» WHAT NEEDS TO BE DONE
Would you please reproduce all the entries word for word, minus the pictures?

» INFORMATION
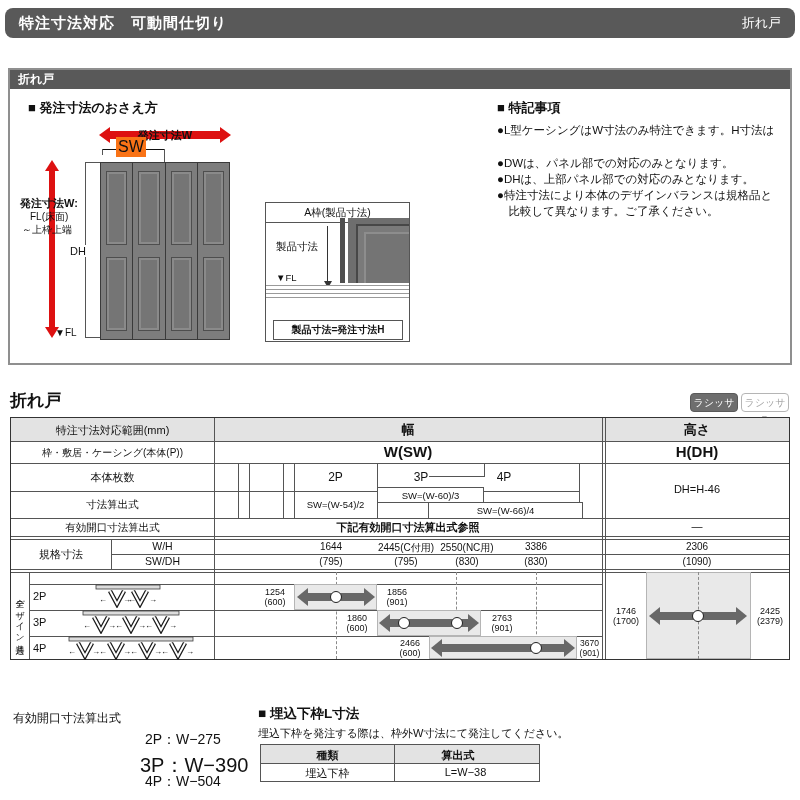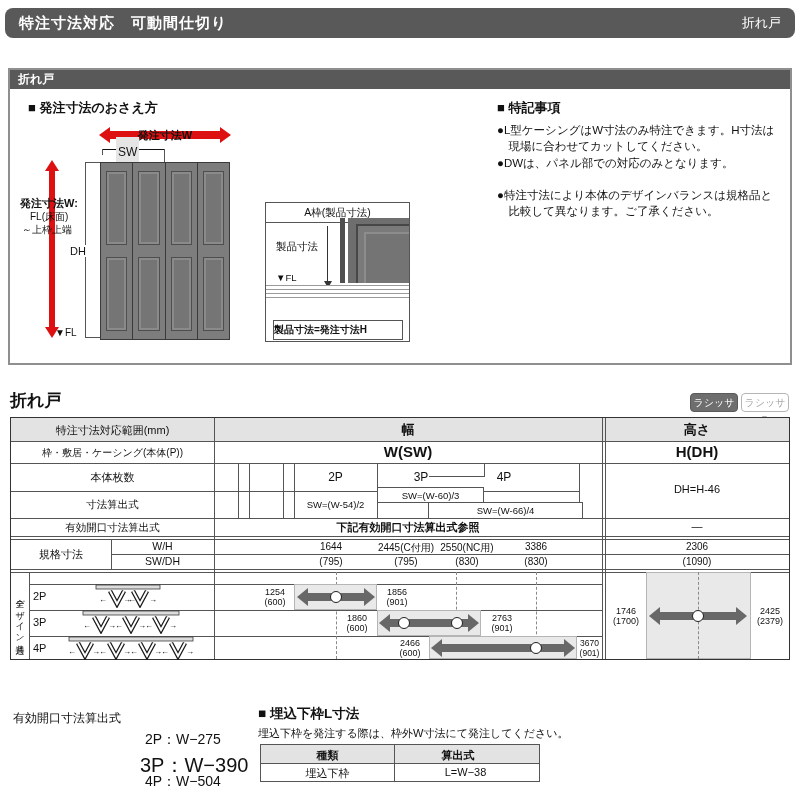--- a/index.html
+++ b/index.html
@@ -91,7 +91,7 @@
   <div class="abs" style="left:102px;top:149px;width:63px;border-top:1px solid #111;"></div>
   <div class="ln" style="left:102px;top:149px;width:1px;height:6px;"></div>
   <div class="ln" style="left:164px;top:149px;width:1px;height:13px;"></div>
-  <div class="tl" style="left:116px;top:137px;font-size:12px;background:#e5e5e5;padding:8px 2px;">SW</div>
+  <div class="tl" style="left:116px;top:137px;font-size:16px;background:#f97316;padding:1px 2px;">SW</div>
 
   <div class="door">
     <div class="leaf">

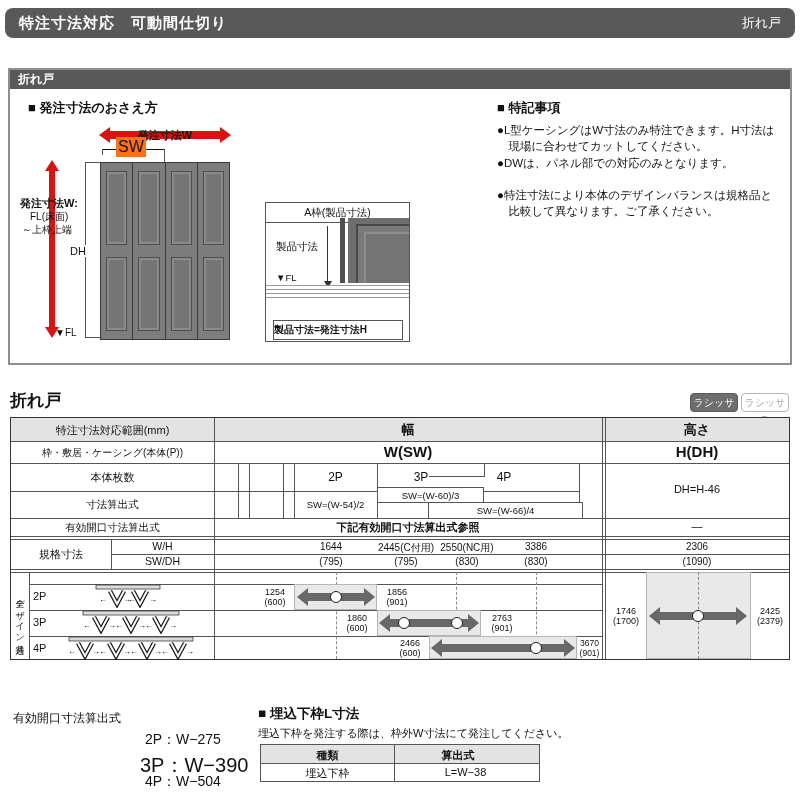--- a/index.html
+++ b/index.html
@@ -142,7 +142,6 @@
 
   <div class="h1" style="left:497px;top:99px;">■ 特記事項</div>
   <div class="tl" style="left:497px;top:123px;width:285px;font-size:11.5px;">●L型ケーシングはW寸法のみ特注できます。H寸法は</div>
-  <div class="tl" style="left:497px;top:139px;width:285px;font-size:11.5px;">　現場に合わせてカットしてください。</div>
   <div class="tl" style="left:497px;top:156px;width:285px;font-size:11.5px;">●DWは、パネル部での対応のみとなります。</div>
   <div class="tl" style="left:497px;top:188px;width:285px;font-size:11.5px;">●特注寸法により本体のデザインバランスは規格品と</div>
   <div class="tl" style="left:497px;top:204px;width:285px;font-size:11.5px;">　比較して異なります。ご了承ください。</div>

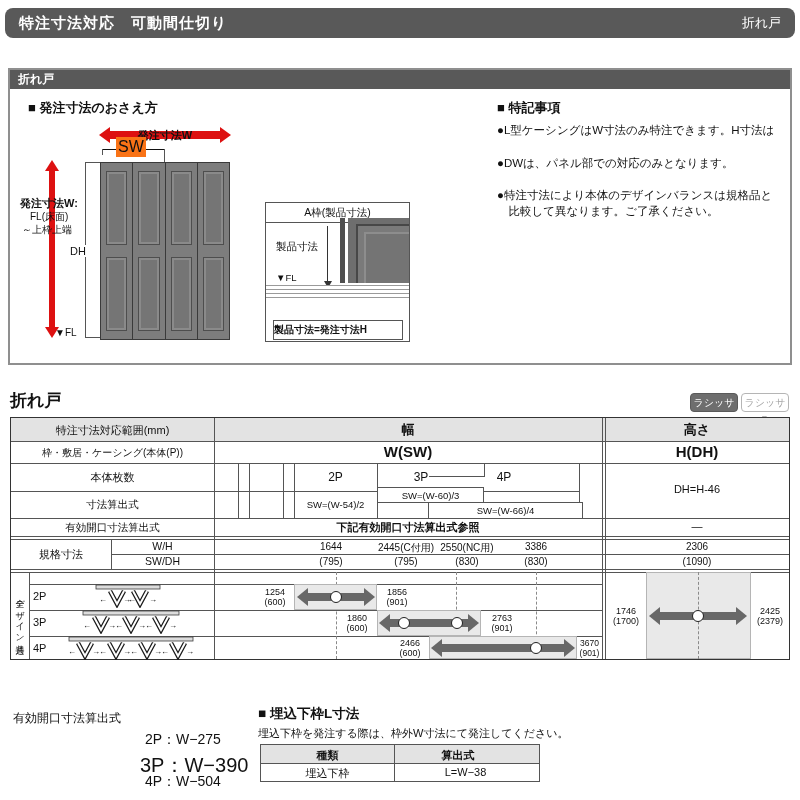--- a/index.html
+++ b/index.html
@@ -143,6 +143,7 @@
   <div class="h1" style="left:497px;top:99px;">■ 特記事項</div>
   <div class="tl" style="left:497px;top:123px;width:285px;font-size:11.5px;">●L型ケーシングはW寸法のみ特注できます。H寸法は</div>
   <div class="tl" style="left:497px;top:156px;width:285px;font-size:11.5px;">●DWは、パネル部での対応のみとなります。</div>
+  <div class="tl" style="left:497px;top:172px;width:285px;font-size:11.5px;">●DHは、上部パネル部での対応のみとなります。</div>
   <div class="tl" style="left:497px;top:188px;width:285px;font-size:11.5px;">●特注寸法により本体のデザインバランスは規格品と</div>
   <div class="tl" style="left:497px;top:204px;width:285px;font-size:11.5px;">　比較して異なります。ご了承ください。</div>
 

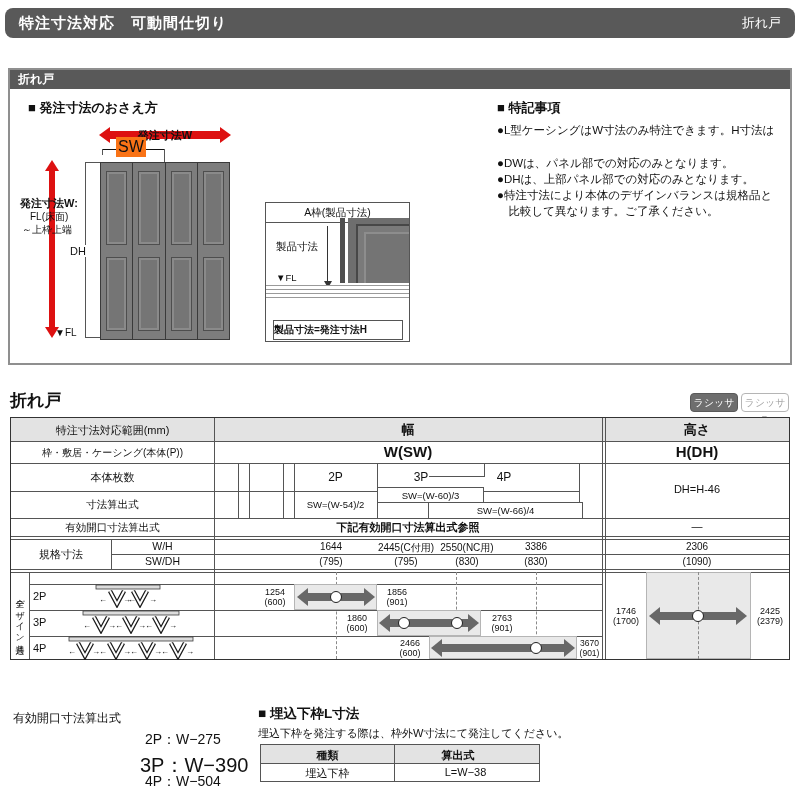--- a/index.html
+++ b/index.html
@@ -39,7 +39,7 @@
   .stripes{position:absolute;left:266px;top:285px;width:143px;height:14px;
            background:repeating-linear-gradient(to bottom,#9a9a9a 0 1px,#fff 1px 4px);}
   .capbox{position:absolute;left:273px;top:320px;width:130px;height:20px;border:1px solid #555;
-          box-sizing:border-box;font-size:10px;font-weight:bold;text-align:left;line-height:18px;}
+          box-sizing:border-box;font-size:10px;font-weight:bold;text-align:center;line-height:18px;}
   
   .badgeS{position:absolute;left:690px;top:393px;width:48px;height:19px;background:#6e6e6e;border:1px solid #5a5a5a;
           border-radius:4px;color:#fff;font-size:10px;text-align:center;line-height:18px;box-sizing:border-box;}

» TASK SOLUTION
--- a/index.html
+++ b/index.html
@@ -91,7 +91,7 @@
   <div class="abs" style="left:102px;top:149px;width:63px;border-top:1px solid #111;"></div>
   <div class="ln" style="left:102px;top:149px;width:1px;height:6px;"></div>
   <div class="ln" style="left:164px;top:149px;width:1px;height:13px;"></div>
-  <div class="tl" style="left:116px;top:137px;font-size:12px;background:#e5e5e5;padding:8px 2px;">SW</div>
+  <div class="tl" style="left:116px;top:137px;font-size:16px;background:#f97316;padding:1px 2px;">SW</div>
 
   <div class="door">
     <div class="leaf">

--- a/index.html
+++ b/index.html
@@ -142,7 +142,6 @@
 
   <div class="h1" style="left:497px;top:99px;">■ 特記事項</div>
   <div class="tl" style="left:497px;top:123px;width:285px;font-size:11.5px;">●L型ケーシングはW寸法のみ特注できます。H寸法は</div>
-  <div class="tl" style="left:497px;top:139px;width:285px;font-size:11.5px;">　現場に合わせてカットしてください。</div>
   <div class="tl" style="left:497px;top:156px;width:285px;font-size:11.5px;">●DWは、パネル部での対応のみとなります。</div>
   <div class="tl" style="left:497px;top:188px;width:285px;font-size:11.5px;">●特注寸法により本体のデザインバランスは規格品と</div>
   <div class="tl" style="left:497px;top:204px;width:285px;font-size:11.5px;">　比較して異なります。ご了承ください。</div>

--- a/index.html
+++ b/index.html
@@ -143,6 +143,7 @@
   <div class="h1" style="left:497px;top:99px;">■ 特記事項</div>
   <div class="tl" style="left:497px;top:123px;width:285px;font-size:11.5px;">●L型ケーシングはW寸法のみ特注できます。H寸法は</div>
   <div class="tl" style="left:497px;top:156px;width:285px;font-size:11.5px;">●DWは、パネル部での対応のみとなります。</div>
+  <div class="tl" style="left:497px;top:172px;width:285px;font-size:11.5px;">●DHは、上部パネル部での対応のみとなります。</div>
   <div class="tl" style="left:497px;top:188px;width:285px;font-size:11.5px;">●特注寸法により本体のデザインバランスは規格品と</div>
   <div class="tl" style="left:497px;top:204px;width:285px;font-size:11.5px;">　比較して異なります。ご了承ください。</div>
 

--- a/index.html
+++ b/index.html
@@ -39,7 +39,7 @@
   .stripes{position:absolute;left:266px;top:285px;width:143px;height:14px;
            background:repeating-linear-gradient(to bottom,#9a9a9a 0 1px,#fff 1px 4px);}
   .capbox{position:absolute;left:273px;top:320px;width:130px;height:20px;border:1px solid #555;
-          box-sizing:border-box;font-size:10px;font-weight:bold;text-align:left;line-height:18px;}
+          box-sizing:border-box;font-size:10px;font-weight:bold;text-align:center;line-height:18px;}
   
   .badgeS{position:absolute;left:690px;top:393px;width:48px;height:19px;background:#6e6e6e;border:1px solid #5a5a5a;
           border-radius:4px;color:#fff;font-size:10px;text-align:center;line-height:18px;box-sizing:border-box;}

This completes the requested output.